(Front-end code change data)
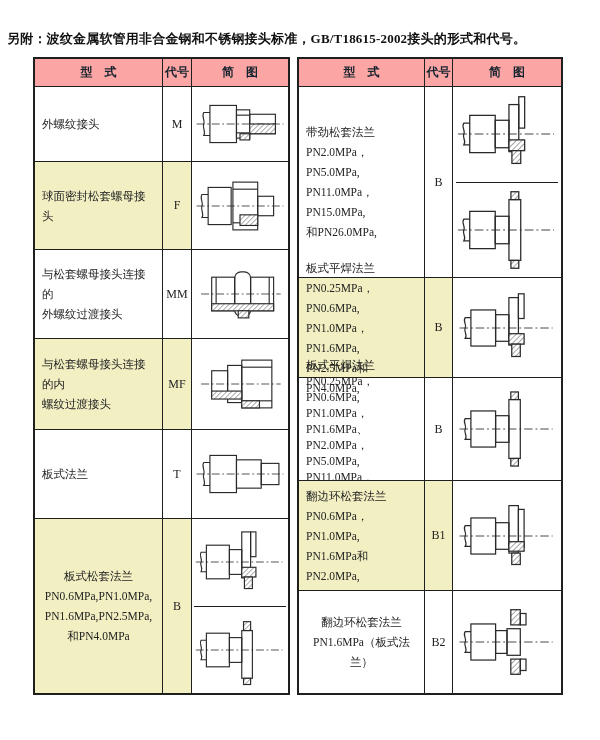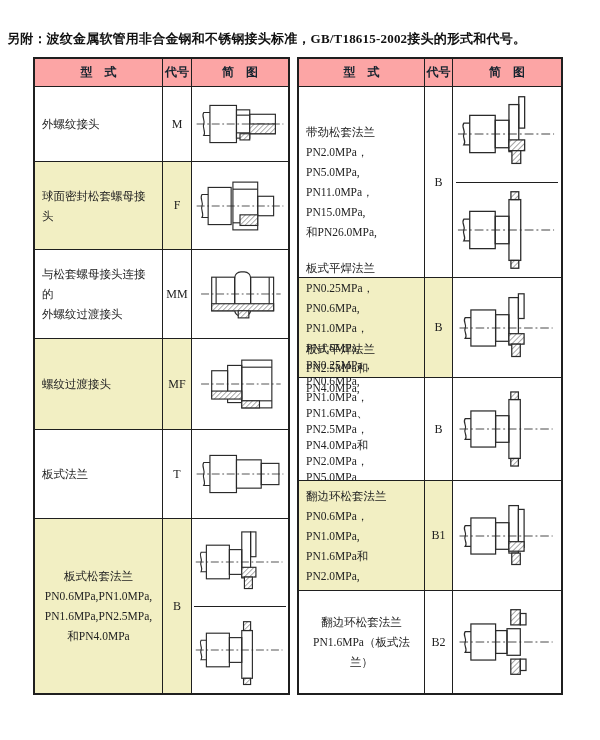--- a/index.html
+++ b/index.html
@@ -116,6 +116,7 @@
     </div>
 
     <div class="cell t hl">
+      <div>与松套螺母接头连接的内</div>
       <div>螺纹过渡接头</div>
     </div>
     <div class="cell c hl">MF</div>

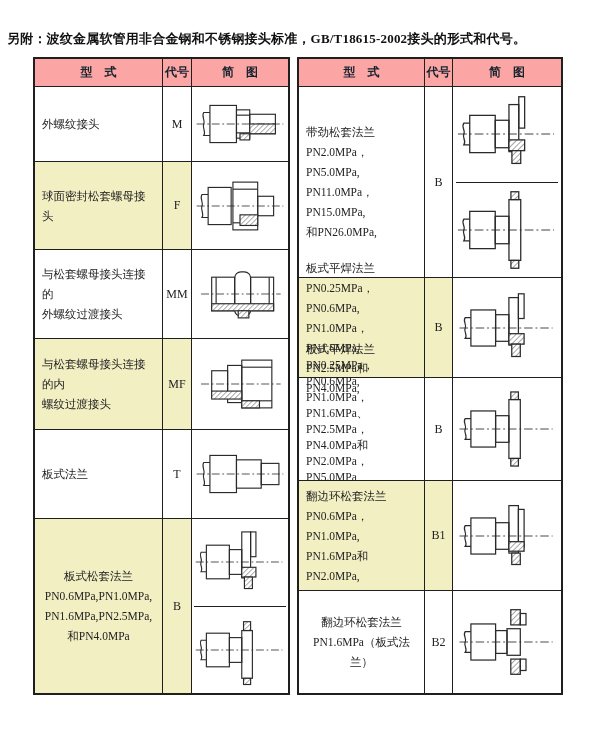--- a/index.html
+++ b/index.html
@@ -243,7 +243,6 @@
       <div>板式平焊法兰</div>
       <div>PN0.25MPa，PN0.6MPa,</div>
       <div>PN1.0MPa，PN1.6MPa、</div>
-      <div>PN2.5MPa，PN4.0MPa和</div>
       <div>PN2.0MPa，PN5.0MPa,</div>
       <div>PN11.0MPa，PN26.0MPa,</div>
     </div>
* * *
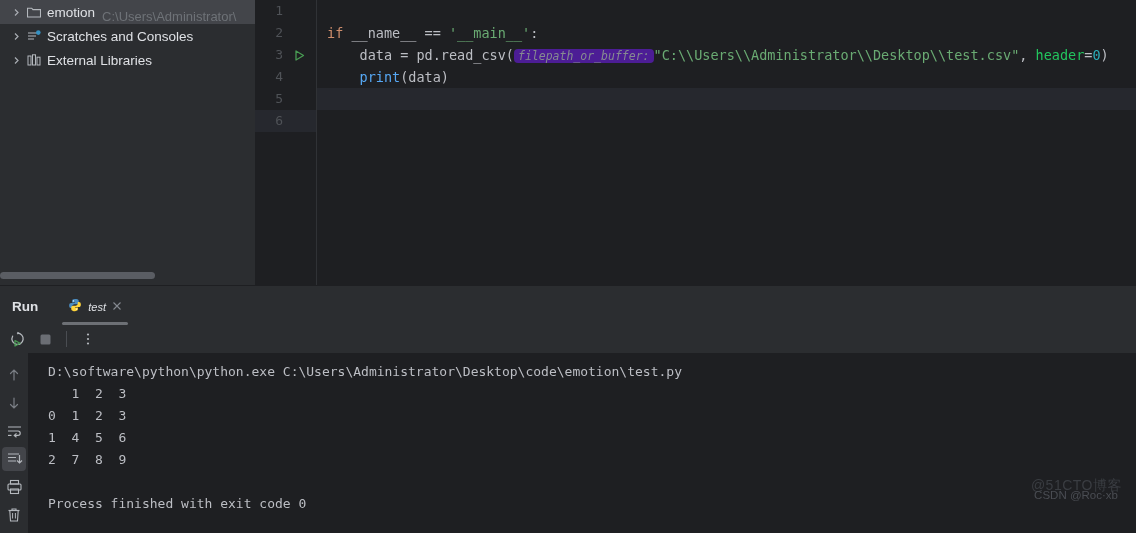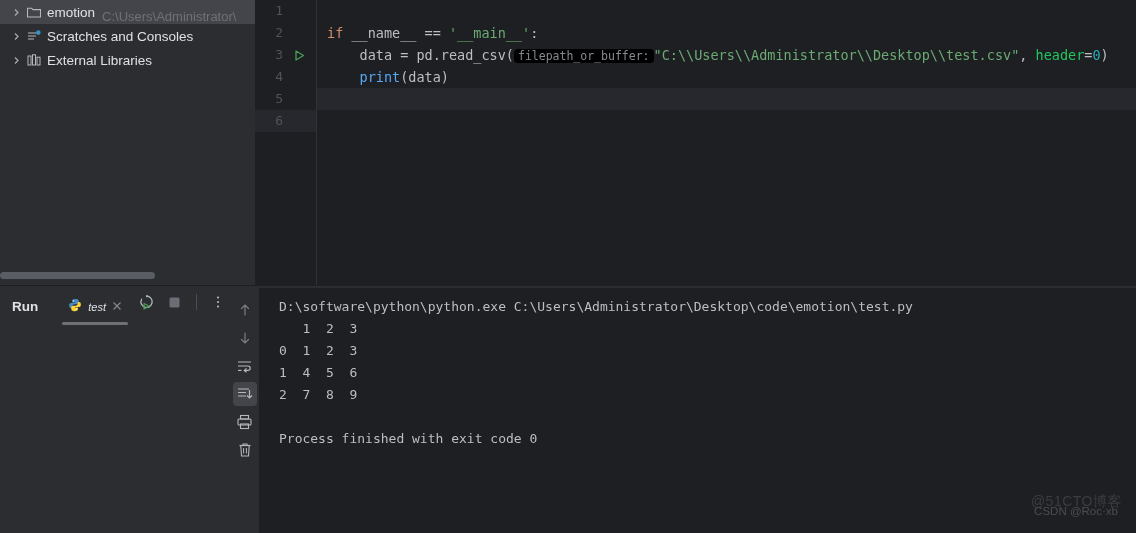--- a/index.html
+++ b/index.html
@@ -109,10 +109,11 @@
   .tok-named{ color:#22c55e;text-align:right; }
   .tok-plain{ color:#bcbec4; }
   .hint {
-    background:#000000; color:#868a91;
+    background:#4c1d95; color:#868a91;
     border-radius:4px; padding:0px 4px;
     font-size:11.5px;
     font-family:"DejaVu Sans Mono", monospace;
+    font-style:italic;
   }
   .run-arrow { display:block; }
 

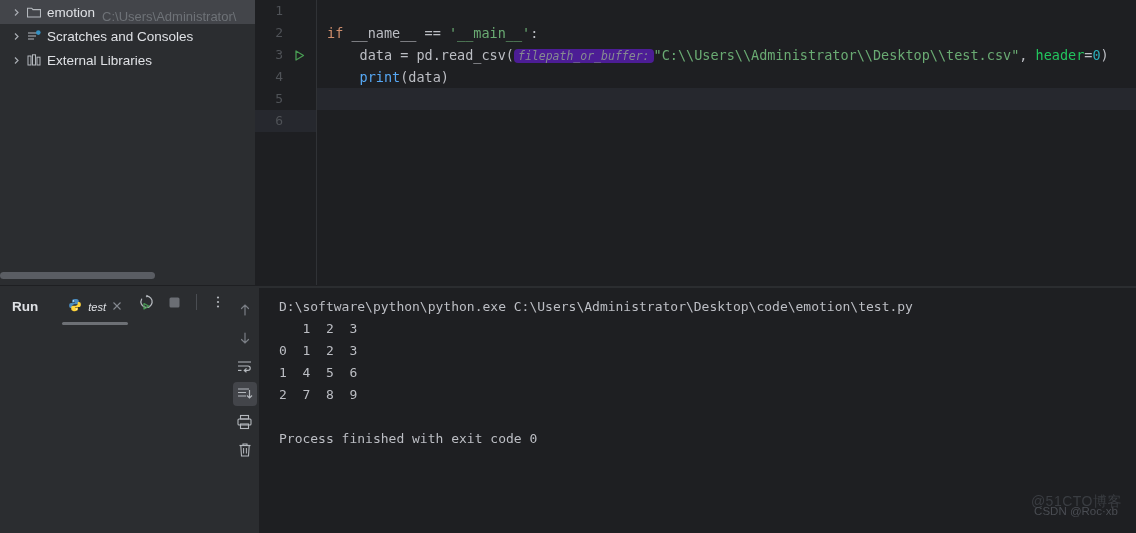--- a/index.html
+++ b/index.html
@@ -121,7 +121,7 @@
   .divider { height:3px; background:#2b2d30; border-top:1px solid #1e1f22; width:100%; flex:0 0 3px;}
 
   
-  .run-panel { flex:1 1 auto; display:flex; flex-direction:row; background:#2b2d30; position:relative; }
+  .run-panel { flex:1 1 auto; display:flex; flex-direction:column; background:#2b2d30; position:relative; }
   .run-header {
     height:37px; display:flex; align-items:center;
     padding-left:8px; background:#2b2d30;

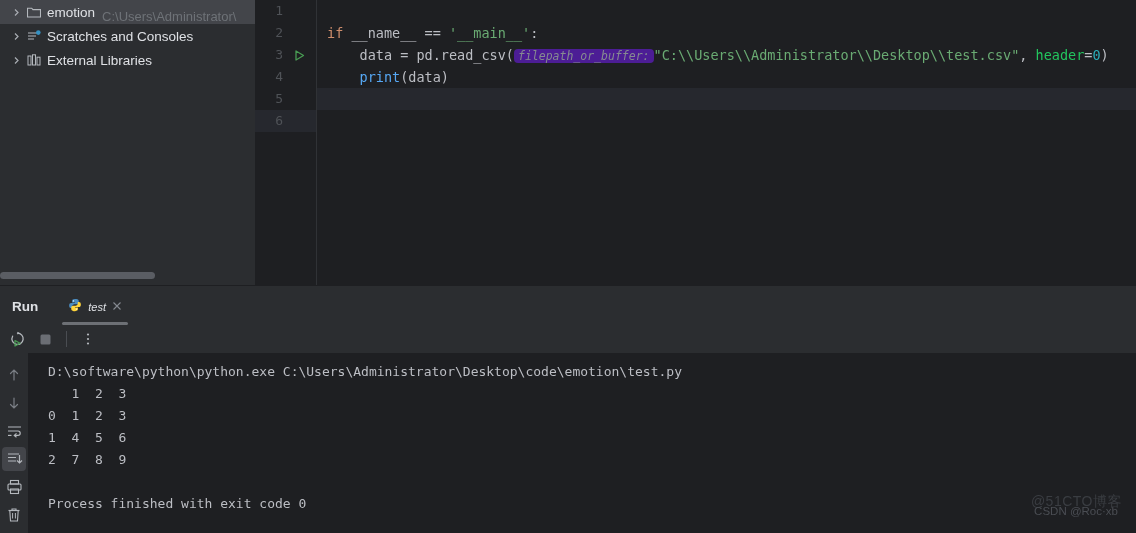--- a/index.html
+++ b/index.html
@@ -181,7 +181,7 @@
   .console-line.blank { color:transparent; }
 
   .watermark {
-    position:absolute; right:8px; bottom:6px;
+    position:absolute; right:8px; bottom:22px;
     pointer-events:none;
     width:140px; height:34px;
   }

### Description of the task
Work through the records above and count the lines that hold the string "padding". Please give only that figure.

### Finished exercise
2